Cody stuck one of his sticky fingers into a nostril and began digging. “That doesn’t sound like a real job.”
Scott shuddered and looked away from Cody’s nasal excavation. “Now you sound like my father.”
When Scott informed his family he was quitting his job as stockbroker to pursue his passion full-time, his father, Garrison Wilder II, had been somewhere between infuriated and deranged. Garrison refused to tell his friends and colleagues that his namesake, Garrison “Scott” Wilder III, was now a full-fledged ghost hunter.
Scott’s response was to inform his father that his correct title was paranormal investigator. The term ghost hunter conjured up an image of a sunburned, straw-haired Australian, dressed in khaki shirt, matching shorts, and brown boots, stomping through a haunted house shouting, “Crikey! Ghosts rule!”
Scott’s father failed to see the difference.
Scott’s mother was a bit more understanding. She’d been the one to tuck her young son in bed at night, gently stroking his brow and removing the book he’d fallen asleep reading. Books with titles like Decapitated Spirits: The Ghosts of Windsor Castle and Violent Deaths: Why Ghosts Demand Revenge.
Meanwhile, Scott’s younger brother, Ethan, was off skiing in Zermatt with his fiancée and could not be reached for comment.
At thirty-four, Scott looked like a typical Wilder male. He possessed the classic Wilder attributes: dark hair, dark eyes, strong white teeth, height, and a shrewd financial instinct. From what he’d learned, none of his predecessors, however, had ever possessed the slightest interest in the paranormal.
“Spookology,” his father called it.
“Granddad says people who don’t work are degenerates and drug addicts,” Cody said, reaching for the camera again.
Scott intercepted him with a look, and Cody reluctantly pulled his hand back.
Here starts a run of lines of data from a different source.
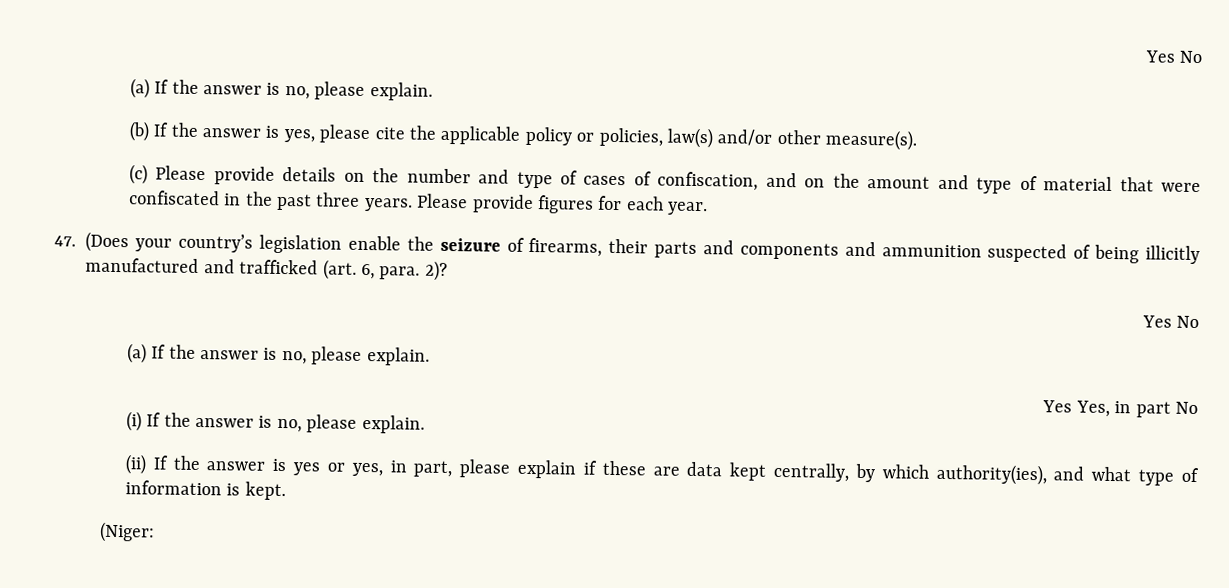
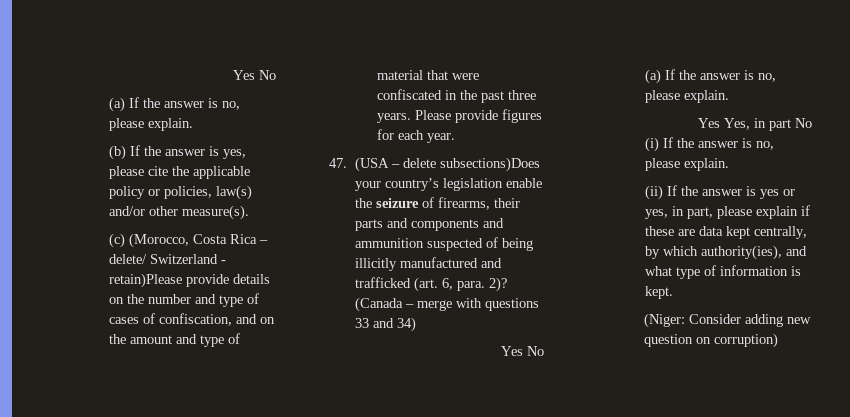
- (c) Please provide details on the number and type of cases of confiscation, and on the amount and type of material that were confiscated in the past three years.
+ (c) (Morocco, Costa Rica – delete/ Switzerland - retain)Please provide details on the number and type of cases of confiscation, and on the amount and type of material that were confiscated in the past three years.
- 47. (Does your country’s legislation enable the seizure of firearms, their parts and components and ammunition suspected of being illicitly manufactured and trafficked (art. 6, para. 2)?
+ 47. (USA – delete subsections)Does your country’s legislation enable the seizure of firearms, their parts and components and ammunition suspected of being illicitly manufactured and trafficked (art. 6, para. 2)? (Canada – merge with questions 33 and 34)
- (Niger:
+ (Niger: Consider adding new question on corruption)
Wondering why the boy wasn’t deep-frying his brains in front of the television like other kids his age, Scott double-checked that the camera was mounted securely in the corner. From that angle, the entire room was visible. Hidden Dolby speakers on either side of the camcorder would pick up the slightest noise. He intended to leave the machine on until the following morning. All his cameras came with a night shot infrared system that could capture any image in total darkness, smoke, or fog.
He had one more camera to set up. Case in hand, he ushered Cody out of the room, shut the door, and took the
stairs up to the attic at a sprint, confident the pudgy boy would be slow in following. Other than nose picking, Cody didn’t seem to get much exercise.
The attic door was stuck. As in many old houses, the wood had a tendency to swell. He had to push against the door several times to open it.
The room was filled with old furniture draped in white cloth. Sunbeams slanted through the dusty window. Carefully, Scott set his camera case on the floor and pulled out a slim black machine about the size of a Palm Pilot—his EMF (electromagnetic frequency) meter.
Large fluctuations in electromagnetic fields occurred in areas where paranormal activity took place.
Sweeping the instrument in an arc around the room, he checked the readings.
A tingling began at the base of his spine.
He had already double-checked the neighborhood for power lines, underground metal deposits, and anything that could possibly account for unusual levels of electromagnetic energy, but he’d discovered nothing out of the ordinary.
Which meant that the high fluctuation in electromagnetic frequency the meter was picking up now originated in the attic.
Excitement welled inside him. However, since Wilders were not prone to excessive enthusiasm (exhibiting such emotion was considered bad form), Scott merely allowed himself a small smile.